**Data records**
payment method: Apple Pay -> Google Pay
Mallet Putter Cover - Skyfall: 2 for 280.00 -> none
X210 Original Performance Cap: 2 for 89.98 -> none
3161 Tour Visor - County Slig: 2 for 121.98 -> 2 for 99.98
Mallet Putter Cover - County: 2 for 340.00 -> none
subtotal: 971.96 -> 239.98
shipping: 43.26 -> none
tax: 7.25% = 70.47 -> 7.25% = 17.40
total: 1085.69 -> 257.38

* * *

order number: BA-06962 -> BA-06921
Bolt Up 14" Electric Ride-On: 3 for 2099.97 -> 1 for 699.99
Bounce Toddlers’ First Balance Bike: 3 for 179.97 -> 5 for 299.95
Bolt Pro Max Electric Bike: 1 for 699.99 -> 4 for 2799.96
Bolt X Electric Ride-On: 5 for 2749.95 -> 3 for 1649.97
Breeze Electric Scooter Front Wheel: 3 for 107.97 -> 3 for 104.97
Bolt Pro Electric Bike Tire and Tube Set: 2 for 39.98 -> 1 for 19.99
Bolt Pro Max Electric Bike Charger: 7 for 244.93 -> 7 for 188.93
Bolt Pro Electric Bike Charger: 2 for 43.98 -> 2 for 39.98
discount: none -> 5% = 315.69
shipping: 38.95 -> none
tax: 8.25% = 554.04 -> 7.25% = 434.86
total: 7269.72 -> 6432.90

* * *

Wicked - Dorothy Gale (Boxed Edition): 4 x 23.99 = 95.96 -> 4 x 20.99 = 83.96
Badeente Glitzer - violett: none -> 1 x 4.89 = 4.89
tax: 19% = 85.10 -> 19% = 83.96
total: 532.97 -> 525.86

**Task requirements**
Count how many lines in the entries hold "shipping" and reply with that number alone.

**Exercise solution**
2